## How to complete this task
Below are the entries; return exactly the line with "Myoclonus-dystonia | behavior_2: 4 -> 1" and every later line, without anything else.

+++ Task data +++

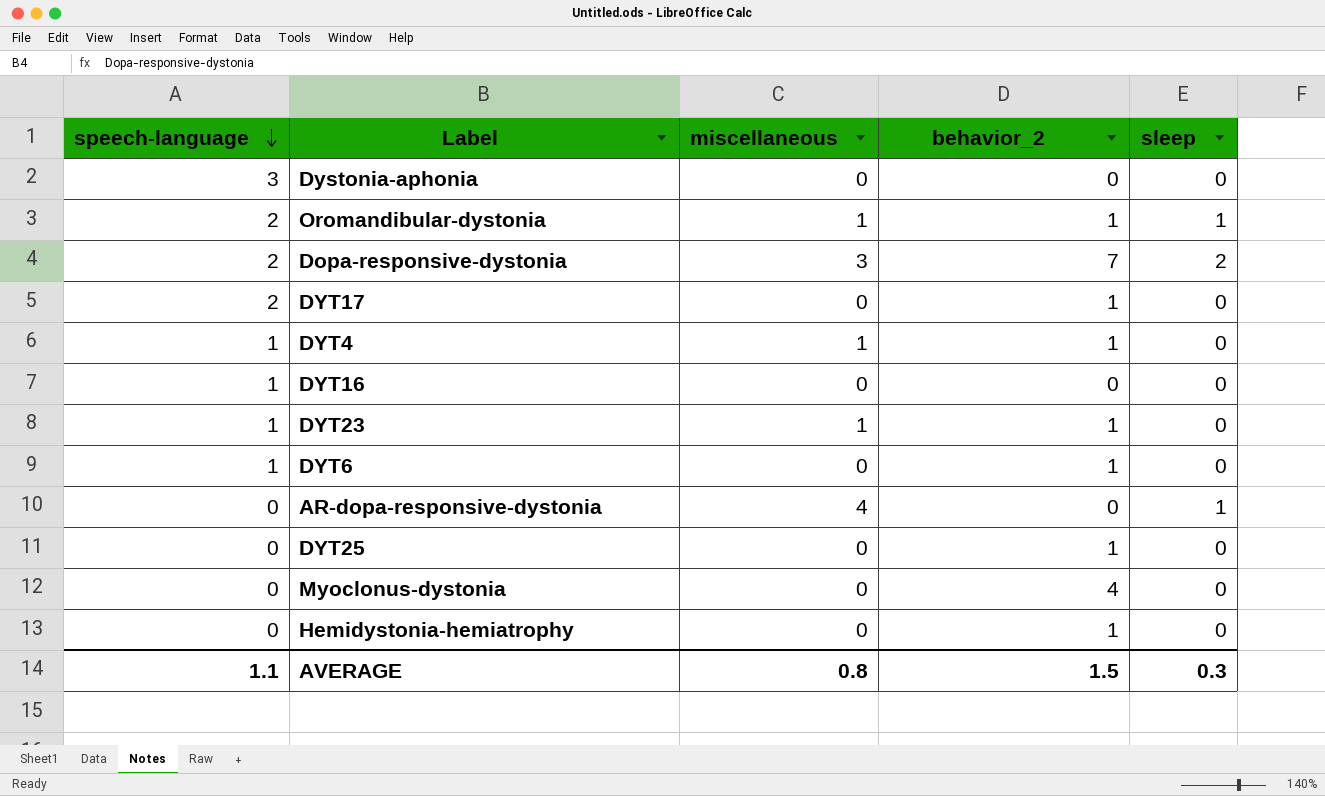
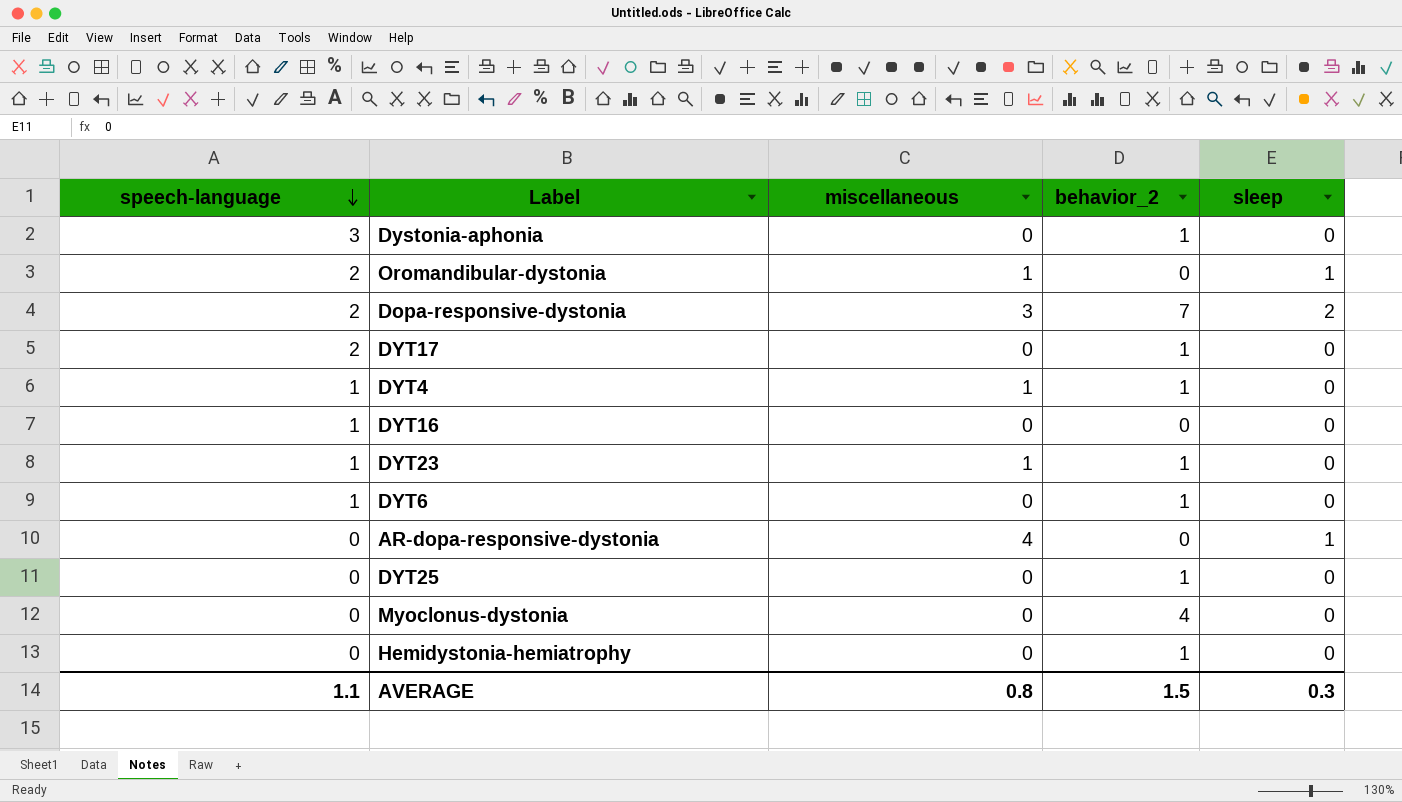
Dystonia-aphonia | behavior_2: 0 -> 1
Oromandibular-dystonia | behavior_2: 1 -> 0

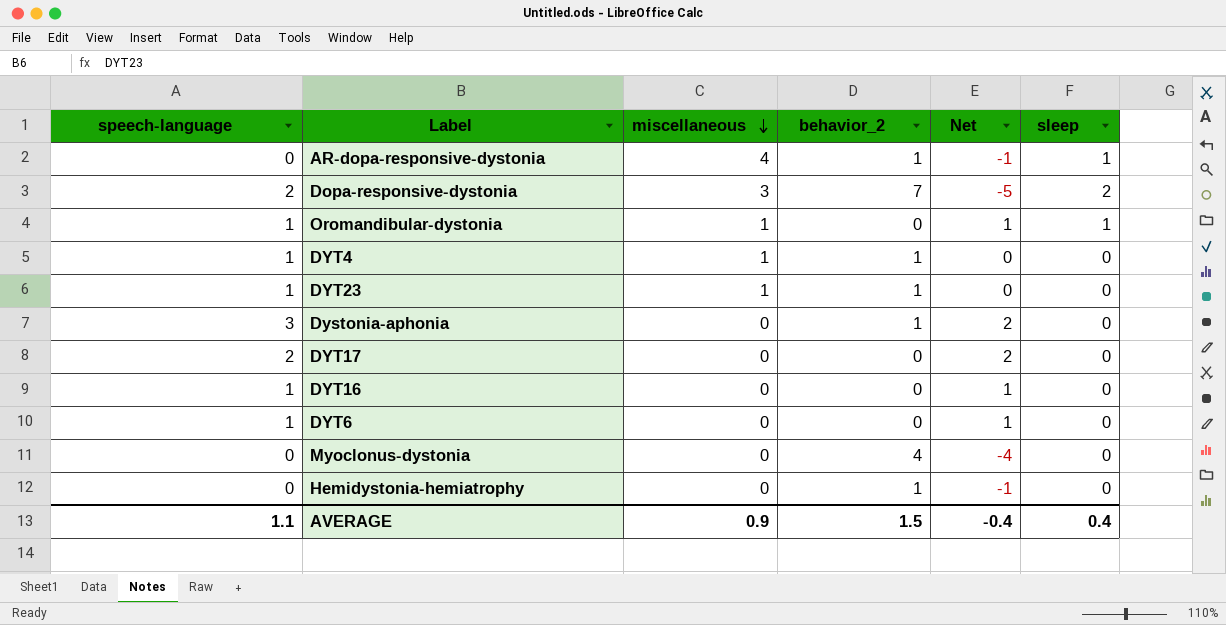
row order: speech-language descending -> miscellaneous descending
column Net | formula: none -> [speech-language] - [behavior_2]
row DYT25: 0 | 0 | 1 | 0 -> none
AR-dopa-responsive-dystonia | behavior_2: 0 -> 1
Oromandibular-dystonia | speech-language: 2 -> 1
DYT17 | behavior_2: 1 -> 0
DYT6 | behavior_2: 1 -> 0
AVERAGE | miscellaneous: 0.8 -> 0.9
AVERAGE | sleep: 0.3 -> 0.4

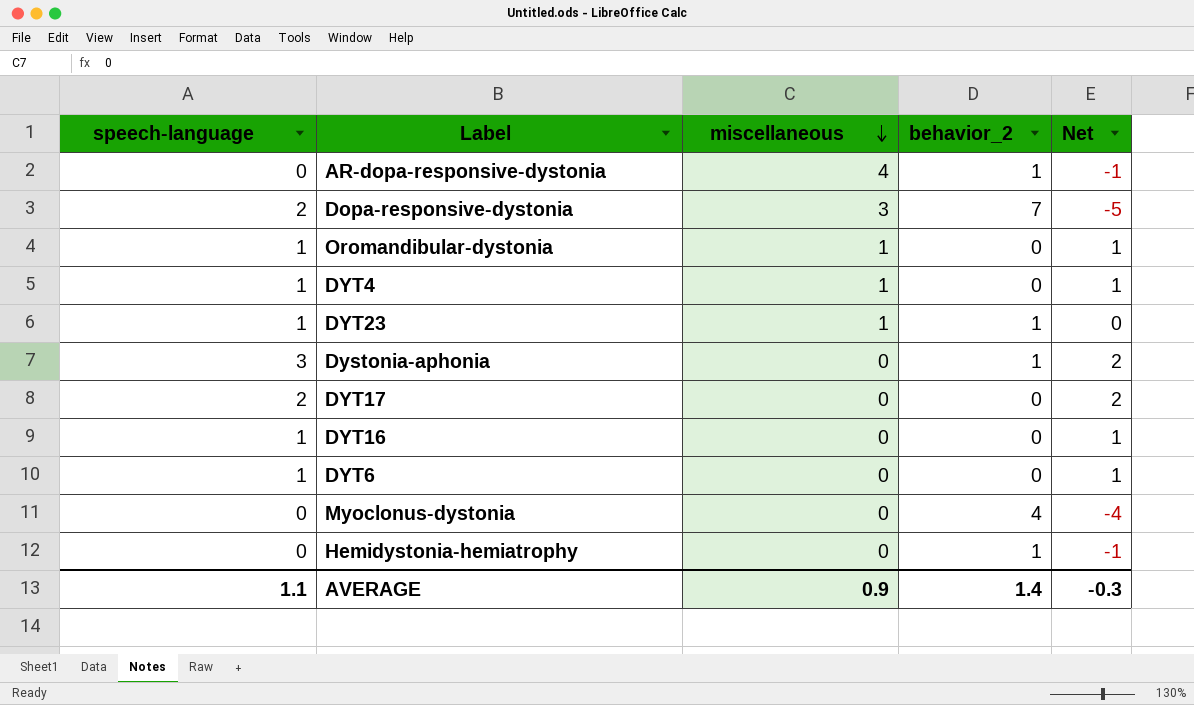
column sleep | position: 6 -> none
DYT4 | behavior_2: 1 -> 0
DYT4 | Net: 0 -> 1
AVERAGE | behavior_2: 1.5 -> 1.4
AVERAGE | Net: -0.4 -> -0.3

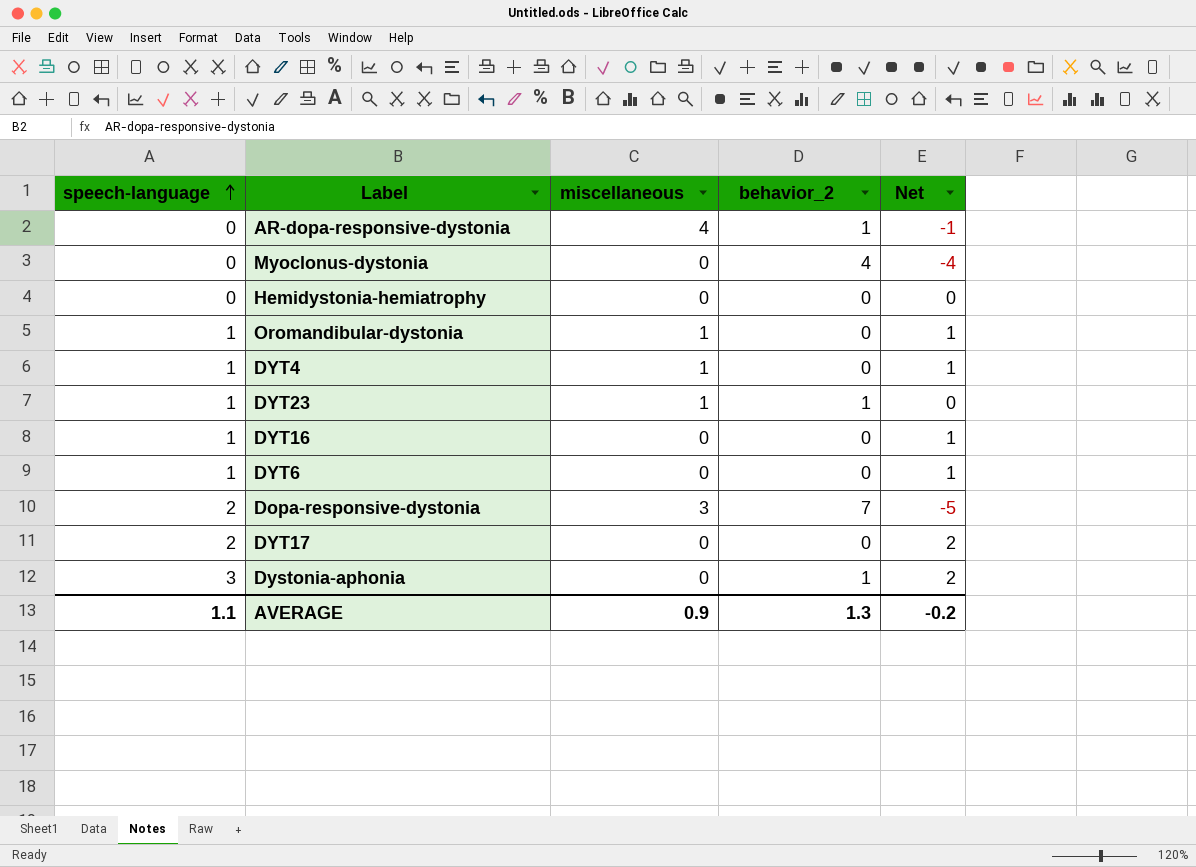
row order: miscellaneous descending -> speech-language ascending
Hemidystonia-hemiatrophy | behavior_2: 1 -> 0
Hemidystonia-hemiatrophy | Net: -1 -> 0
AVERAGE | behavior_2: 1.4 -> 1.3
AVERAGE | Net: -0.3 -> -0.2

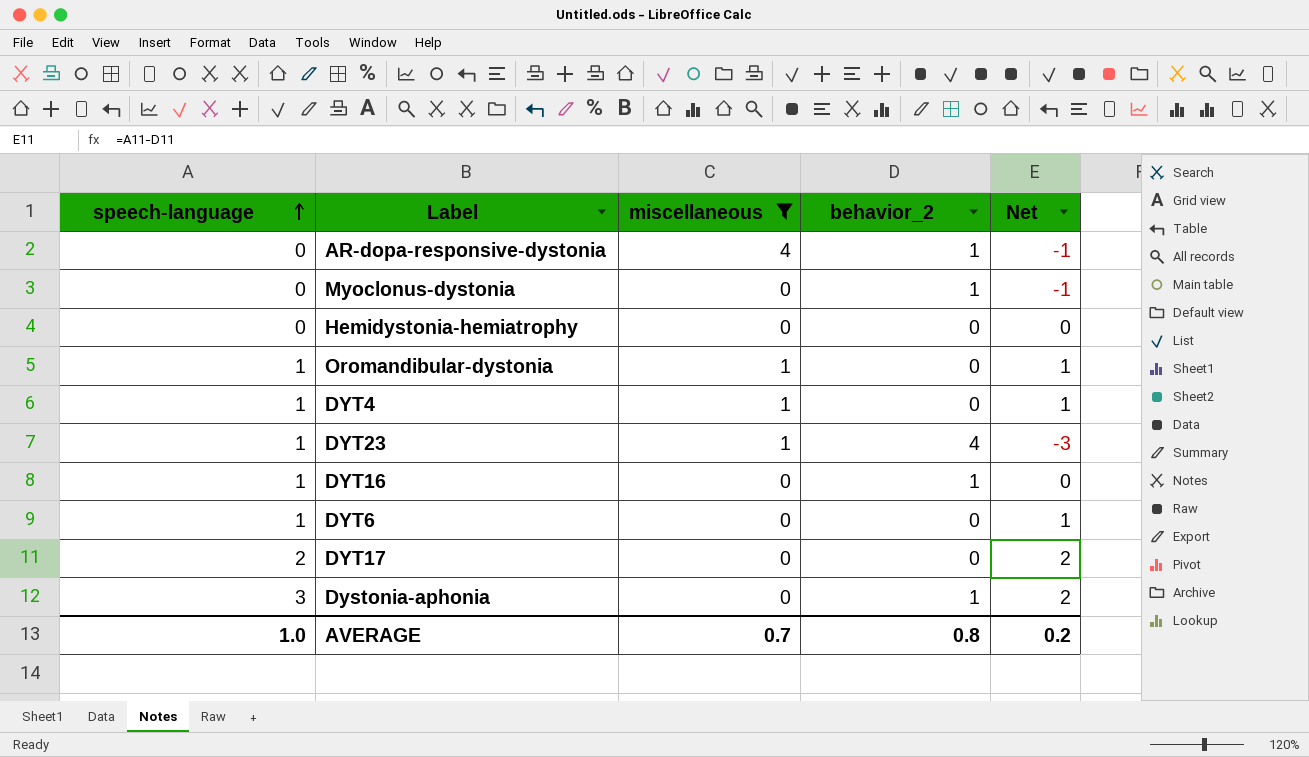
filter: none -> miscellaneous != 3
Myoclonus-dystonia | behavior_2: 4 -> 1
Myoclonus-dystonia | Net: -4 -> -1
DYT23 | behavior_2: 1 -> 4
DYT23 | Net: 0 -> -3
DYT16 | behavior_2: 0 -> 1
DYT16 | Net: 1 -> 0
AVERAGE | speech-language: 1.1 -> 1.0
AVERAGE | miscellaneous: 0.9 -> 0.7
AVERAGE | behavior_2: 1.3 -> 0.8
AVERAGE | Net: -0.2 -> 0.2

+++

## Solution below
Myoclonus-dystonia | behavior_2: 4 -> 1
Myoclonus-dystonia | Net: -4 -> -1
DYT23 | behavior_2: 1 -> 4
DYT23 | Net: 0 -> -3
DYT16 | behavior_2: 0 -> 1
DYT16 | Net: 1 -> 0
AVERAGE | speech-language: 1.1 -> 1.0
AVERAGE | miscellaneous: 0.9 -> 0.7
AVERAGE | behavior_2: 1.3 -> 0.8
AVERAGE | Net: -0.2 -> 0.2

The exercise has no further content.